Thai soldiers interrogated two suspects seen on videotapes and placed by eyewitnesses.

==Context==
Authorities believe the bombs are related to the violent conflict between various Muslim insurgent movements that started in January 2004. The South Thailand insurgency is a movement that is still active in southern Thailand today. Muslims have a majority in the south. More than 4,800 people have been killed in southern Thailand as a result of attacks. Thailand government officials have yet to resolve these issues. The suspects denied involvement and were later released. No one has been officially charged for the attack nor has any group claimed responsibility. An almost identical bombing in the same city happened on 21 August 2008, killing another Thai reporter, Chalee Boonsawat of the Thai Rath.

==Impact==
In March 2011, the government stated that the violence is in fact still increasing.

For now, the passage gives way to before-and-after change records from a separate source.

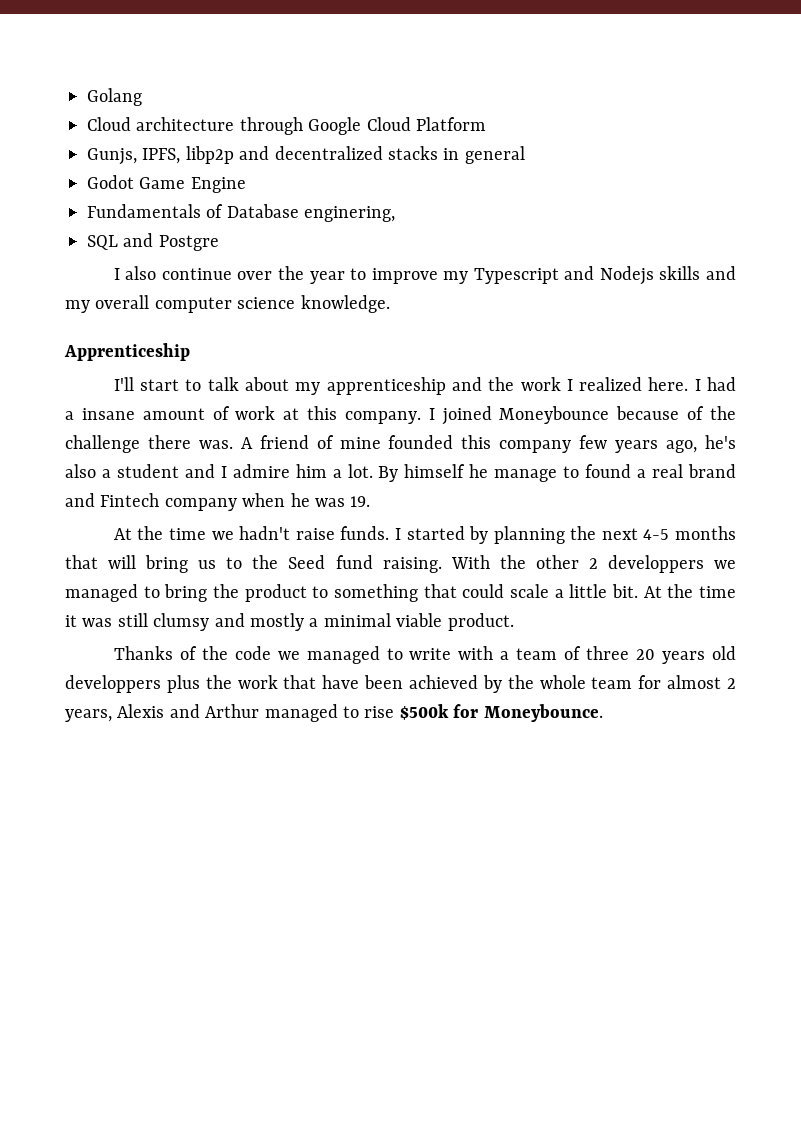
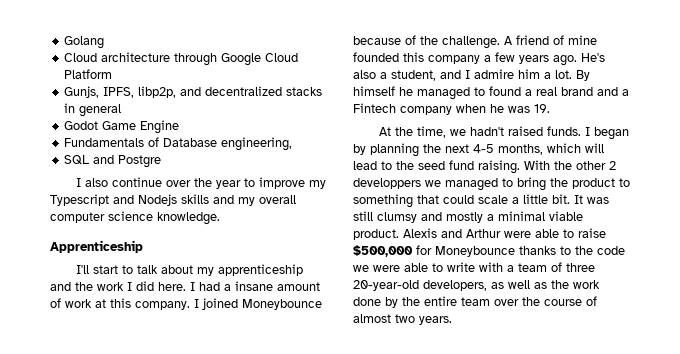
[185,146,234,164] libp2p -> [138,86,177,98] libp2p,
[304,206,396,222] enginering, -> [221,137,293,151] engineering,
[579,377,643,391] realized -> [136,281,154,291] did
[65,435,233,453] challenge there was. -> [442,36,500,49] challenge.
(572, 446) none -> [484,55,491,62] a
[666,435,736,453] ago, he's -> [553,53,605,66] ago. He's
[116,464,179,478] student -> [391,70,436,81] student,
[494,469,558,482] manage -> [417,87,470,100] managed
(95, 500) none -> [622,89,629,96] a
[168,528,206,540] time -> [417,126,447,138] time,
[295,528,335,540] raise -> [508,126,544,136] raised
[406,526,465,540] started -> [594,127,630,140] began
[675,526,736,540] [65,555,326,573] months that will bring us to the Seed -> [498,143,604,155] [353,161,445,170] months, which will lead to the seed
[643,584,736,598] [65,615,77,627] At the time it -> [574,195,583,204] It
[113,646,197,660] // Thanks of -> [403,228,606,238] [353,245,571,257] Alexis and Arthur were able to raise $500,000 for Moneybounce thanks to
[306,646,380,664] managed -> [373,263,428,272] were able
[636,646,737,664] [65,675,736,693] [65,704,603,722] 20 years old developpers plus the work that have been achieved by the whole team for almost 2 years, Alexis and Arthur managed to rise $500k for Moneybounce. -> [353,280,600,291] [353,296,597,308] [353,314,452,325] 20-year-old developers, as well as the work done by the entire team over the course of almost two years.

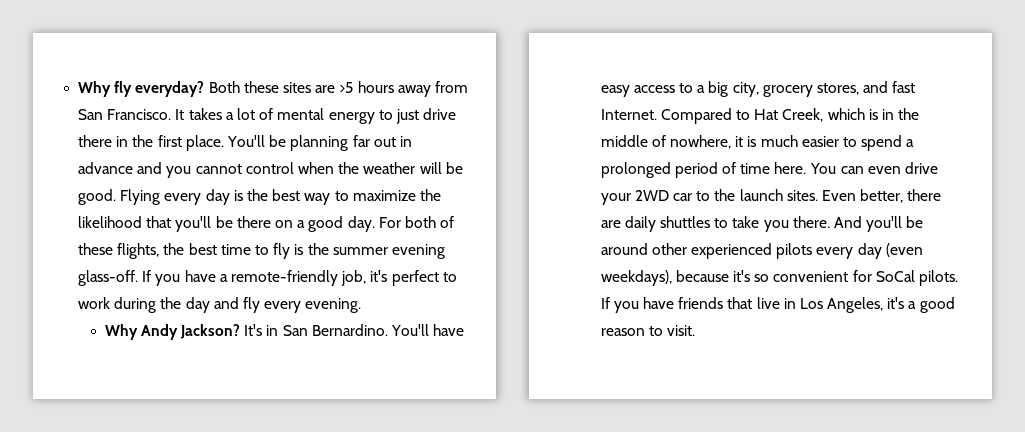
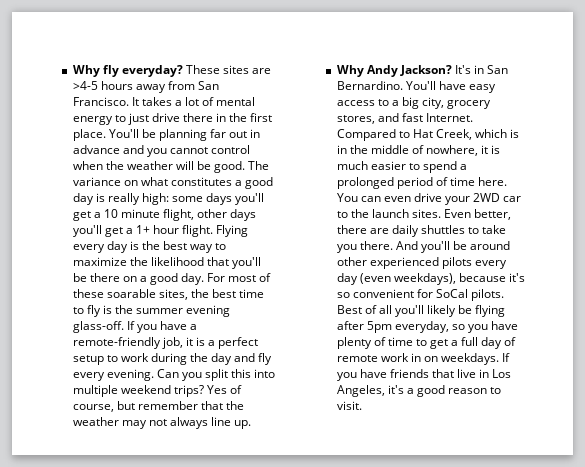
[208,81,279,93] Both these -> [185,65,220,74] These
[339,82,354,93] >5 -> [72,81,98,90] >4-5
(117, 197) none -> [248,161,270,170] [72,177,274,189] [72,193,265,205] [72,209,257,221] [72,225,214,237] The variance on what constitutes a good day is really high: some days you'll get a 10 minute flight, other days you'll get a 1+ hour flight.
[404,216,436,228] both -> [228,275,257,282] most
[117,243,160,259] flights, -> [106,289,188,300] soarable sites,
[370,270,439,286] it's perfect -> [185,337,259,349] [72,355,104,365] it is a perfect setup
(362, 305) none -> [156,369,276,381] [72,385,243,397] [72,401,245,412] [72,417,252,429] Can you split this into multiple weekend trips? Yes of course, but remember that the weather may not always line up.
(958, 278) none -> [336,305,506,317] [336,321,519,333] [336,337,517,349] [336,353,499,365] Best of all you'll likely be flying after 5pm everyday, so you have plenty of time to get a full day of remote work in on weekdays.

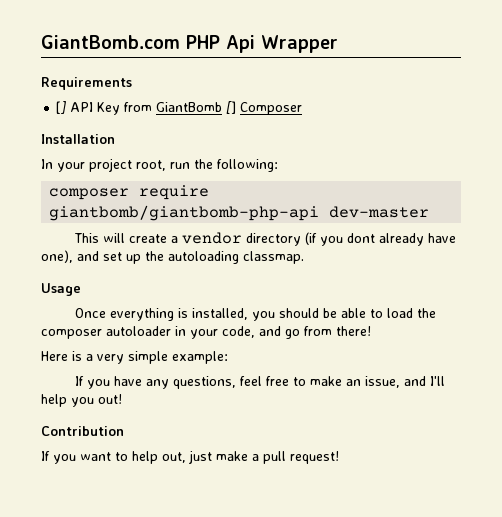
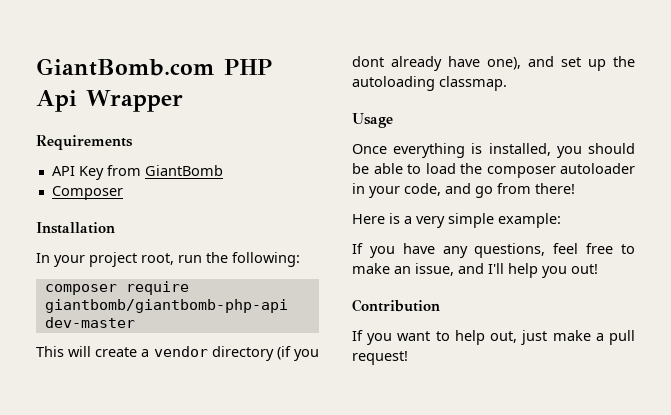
[56,101,67,114] [] -> (133, 142) none
[226,101,237,114] [] -> (223, 170) //

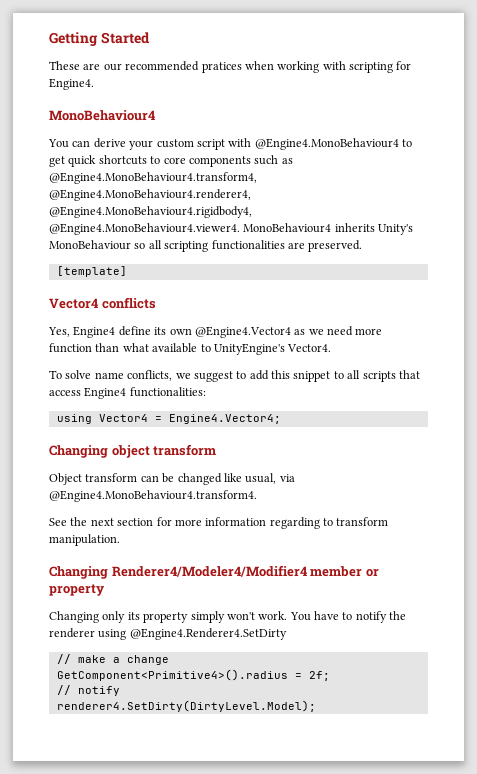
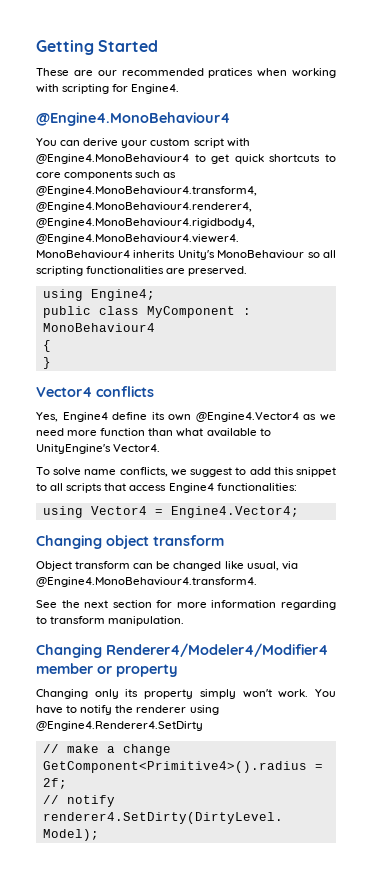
[49,110,155,121] MonoBehaviour4 -> [36,112,230,126] @Engine4.MonoBehaviour4
[56,266,127,277] [template] -> [42,289,155,301] [42,306,251,318] [42,323,155,332] [42,340,51,352] [42,357,51,369] using Engine4; // public class MyComponent : MonoBehaviour4 // { // }

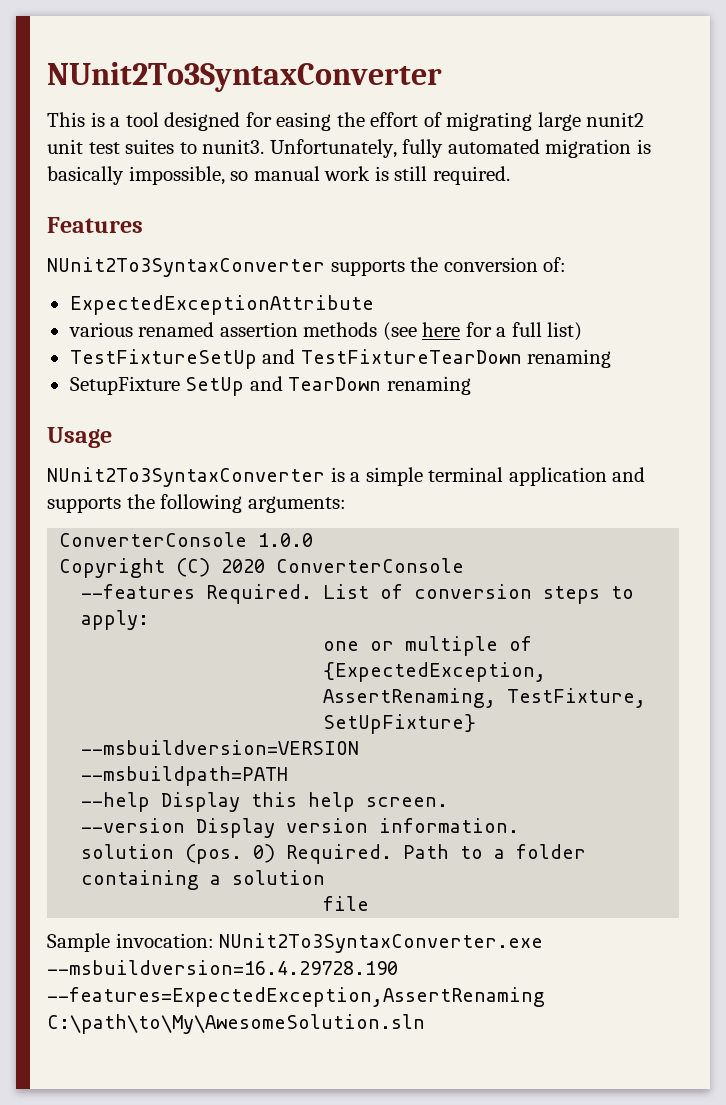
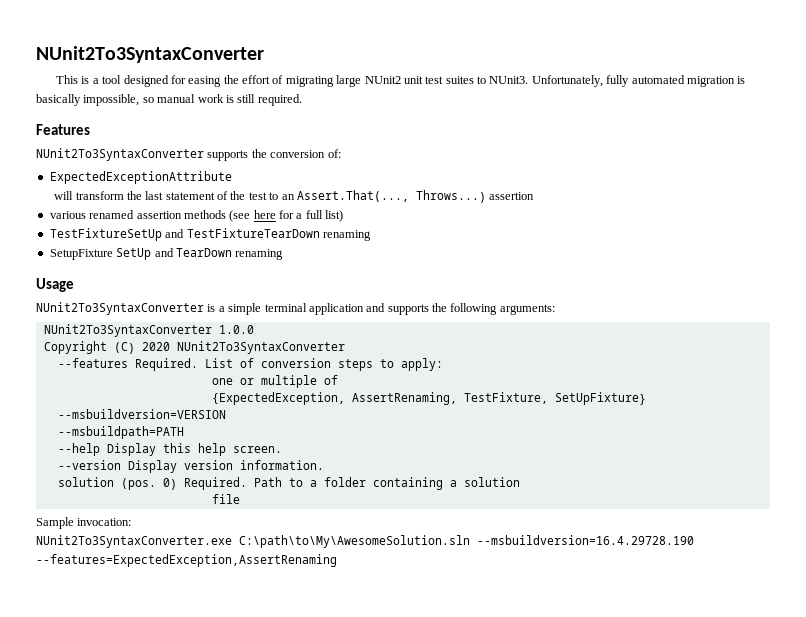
[586,112,645,127] nunit2 -> [364,76,401,84] NUnit2
[202,139,265,154] nunit3. -> [489,76,529,84] NUnit3.
(374, 305) none -> [54,190,535,203] // will transform the last statement of the test to an Assert.That(..., Throws...) assertion
[59,532,248,547] ConverterConsole -> [43,324,212,337] NUnit2To3SyntaxConverter
[276,558,465,573] ConverterConsole -> [176,341,345,354] NUnit2To3SyntaxConverter
[219,933,544,953] NUnit2To3SyntaxConverter.exe -> [36,535,470,548] // NUnit2To3SyntaxConverter.exe C:\path\to\My\AwesomeSolution.sln
[47,1014,425,1034] C:\path\to\My\AwesomeSolution.sln -> (337, 560) none

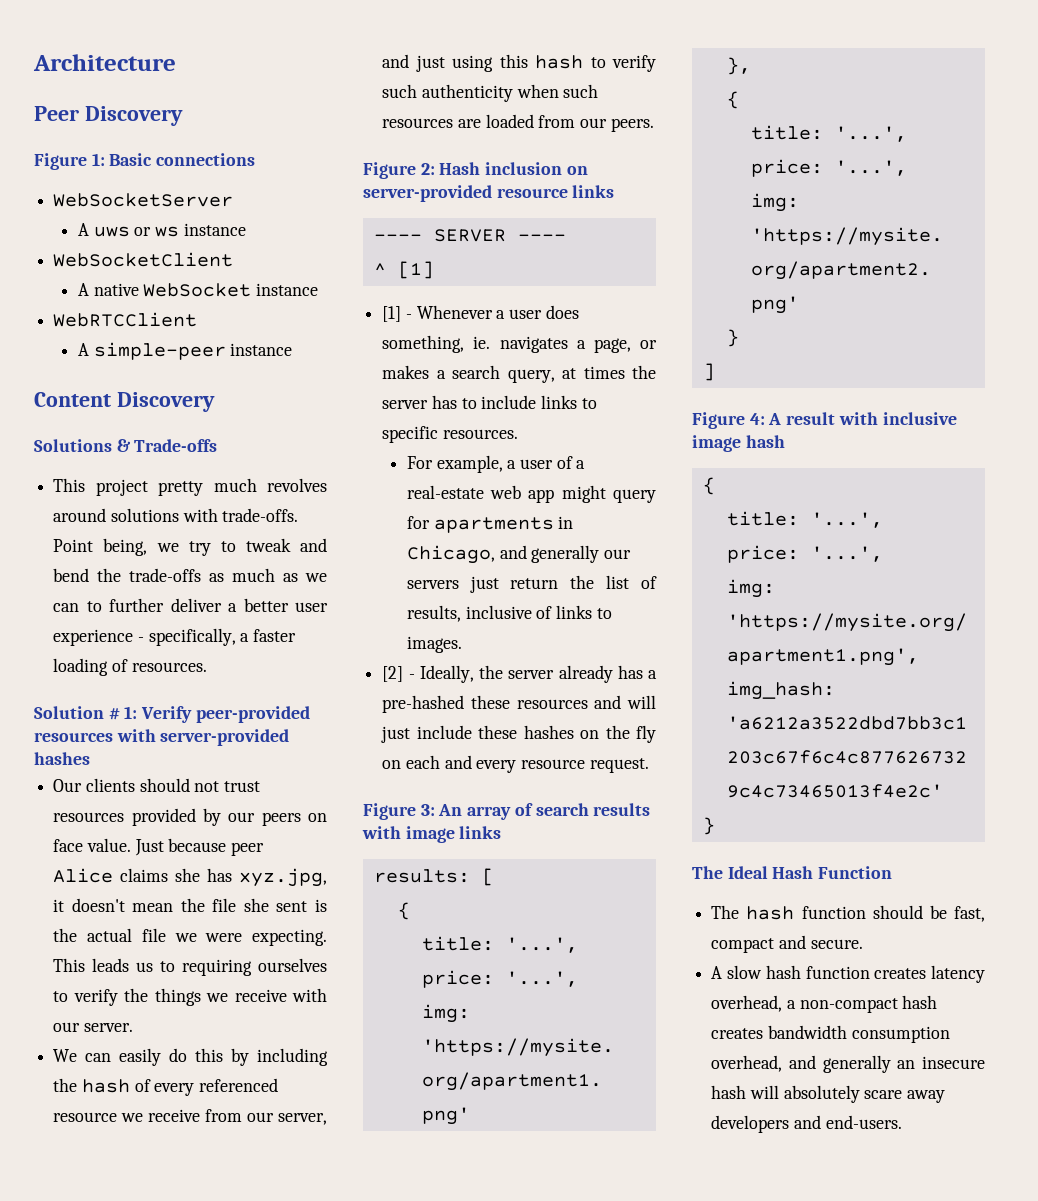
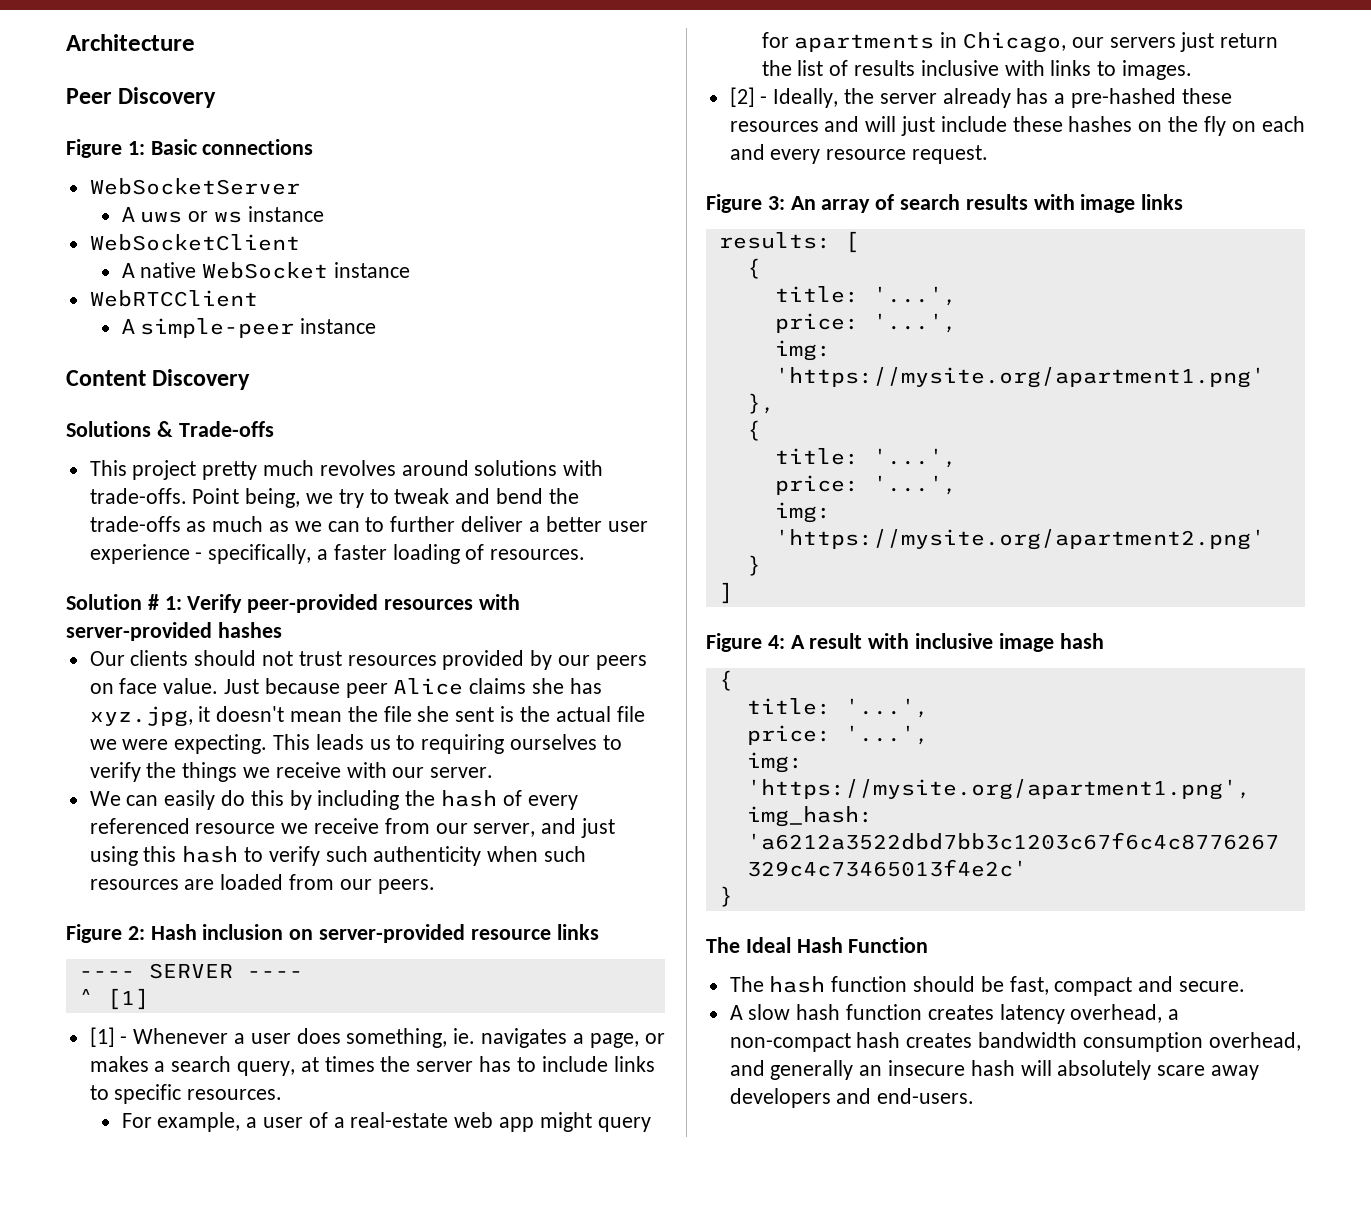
[499,545,600,563] and generally -> (1067, 42) none
[406,605,553,622] results, inclusive of -> [854,60,1045,76] results inclusive with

Initially a military spokesperson said the incident was the work of a "drug gang". But the bombings actually raised the awareness and led to discussions in the press about the insurgent uprising in the south by Muslim separatists, according to an editorial in the Asia Times. For example, Thai Travel News wrote that the military had "confused" people by calling it a drug war retaliation and clarified the attack as part of the insurgency. It quoted a border police official as saying the attack was aimed at grabbing international attention.

==Reactions==
Jacqueline Park, who is the director of IFJ Asia-Pacific, said, "Phamon's death should serve as a reminder to media owners to ensure that adequate safety measures are provided to all media personnel working in dangerous locations."